The researchers found that the rate of moderate-to-severe exacerbations was reduced by 40% in reversible patients and by 21% in non-reversible patients with triple therapy, compared with UMEC/VI dual therapy. Severe exacerbations were reduced by 44% and 31%, respectively.
Moderate-to-severe exacerbations were also significantly reduced compared with FF/VI in both reversible and non-reversible patients. Although, FF/UMEC/VI did not reduce the rate of severe exacerbations over FF/VI in reversible patients.

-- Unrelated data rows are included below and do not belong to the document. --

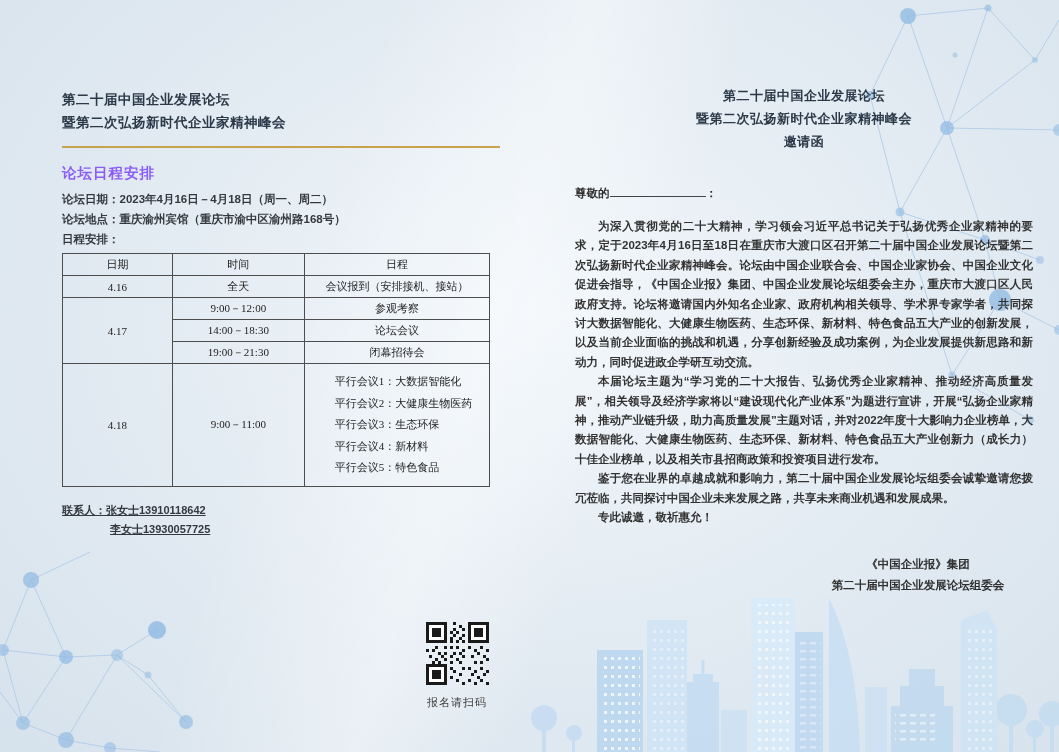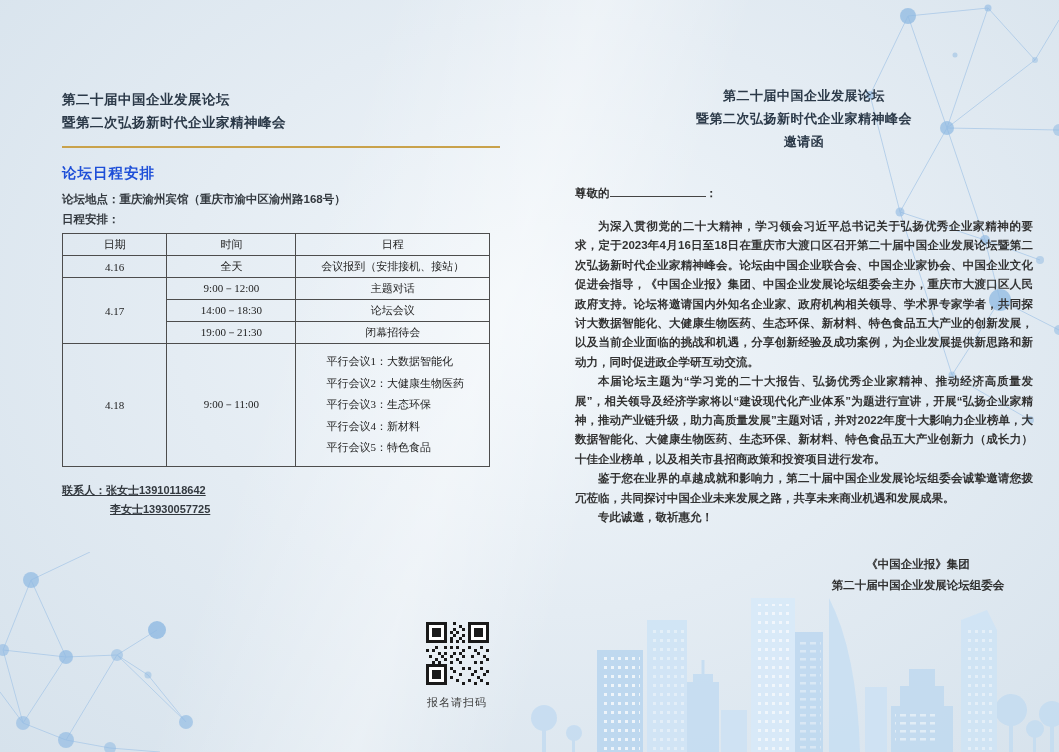--- a/index.html
+++ b/index.html
@@ -17,25 +17,25 @@
   }
   .deco{position:absolute;pointer-events:none;}
   .net-tr{top:0;right:0;}
   .net-bl{left:0;bottom:0;}
   .skyline{right:0;bottom:0;opacity:.85;}
 
   
   .left-page{position:absolute;left:62px;top:88px;width:440px;z-index:2;}
   .doc-title{font-size:13.5px;font-weight:700;color:#2b3948;line-height:23px;letter-spacing:.5px;}
   .gold-line{margin-top:12px;width:438px;height:2px;background:#c9a24b;}
-  .gold-heading{margin-top:16px;font-size:14.5px;font-weight:700;color:#1d4ed8;letter-spacing:1px;}
+  .gold-heading{margin-top:16px;font-size:14.5px;font-weight:700;color:#8b5cf6;letter-spacing:1px;}
   .info{margin-top:6px;font-size:11.5px;font-weight:700;color:#33393f;line-height:20px;}
   .sched{margin-top:4px;width:428px;border-collapse:collapse;
          font-family:"Liberation Serif","DejaVu Serif",serif;font-size:11px;color:#222;}
-  .sched th,.sched td{border:1px solid #4d4d4d;text-align:center;font-weight:400;height:21px;padding:0 8px;}
+  .sched th,.sched td{border:1px solid #4d4d4d;text-align:center;font-weight:400;height:21px;padding:0 16px;}
   .col-date{width:95px;}
   .col-time{width:122px;}
   .col-prog{width:193px;}
   .parallel-cell{text-align:left !important;padding:7px 0 7px 30px !important;line-height:21.5px;}
   .contacts{margin-top:14px;font-size:11px;font-weight:700;color:#33393f;line-height:19.5px;text-decoration:underline;}
   .contacts .indent{padding-left:48px;}
 
   .qr-block{position:absolute;left:412px;top:622px;width:90px;text-align:center;z-index:2;}
   .qr-caption{margin-top:6px;font-size:11px;color:#3c3c3c;letter-spacing:1px;}
 
@@ -175,40 +175,41 @@
 </svg>
 
 <div class="left-page">
   <div class="doc-title">
     <div>第二十届中国企业发展论坛</div>
     <div>暨第二次弘扬新时代企业家精神峰会</div>
   </div>
   <div class="gold-line"></div>
   <div class="gold-heading">论坛日程安排</div>
   <div class="info">
+    <div>论坛日期：2023年4月16日－4月18日（周一、周二）</div>
     <div>论坛地点：重庆渝州宾馆（重庆市渝中区渝州路168号）</div>
     <div>日程安排：</div>
   </div>
 
   <table class="sched">
     <tbody>
         <tr>
       <th class="col-date">日期</th>
       <th class="col-time">时间</th>
       <th class="col-prog">日程</th>
     </tr>
     <tr>
       <td>4.16</td>
       <td>全天</td>
       <td>会议报到（安排接机、接站）</td>
     </tr>
     <tr>
       <td rowspan="3">4.17</td>
       <td>9:00－12:00</td>
-      <td>主题对话</td>
+      <td>参观考察</td>
     </tr>
     <tr>
       <td>14:00－18:30</td>
       <td>论坛会议</td>
     </tr>
     <tr>
       <td>19:00－21:30</td>
       <td>闭幕招待会</td>
     </tr>
     <tr>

International guidelines recommend dual therapy (LABA/LAMA) for most patients with COPD, with the addition of inhaled corticosteroids only for those with frequent exacerbations. It was previously uncertain whether baseline reversibility, which indicates whether patients are bronchodilator-responsive, affects treatment response to triple therapy.
“Regardless of baseline reversibility, [triple therapy] showed statistically significant and clinically relevant improvements on a range of important outcomes,” the researchers concluded.
References
[1] Wise R, Van der Valk R, Hilton E et al. Treatment effects of FF/UMEC/VI vs FF/VI and UMEC/VI in reversible and nonreversible COPD patients: analyses of the impact study. Presented at: CHEST Annual Meeting; 6–10 October 2018; San Antonio, Texas. Abstract available at: https://journal.chestnet.org/article/S0012-3692(18)31858-0/abstract (accessed November 2018)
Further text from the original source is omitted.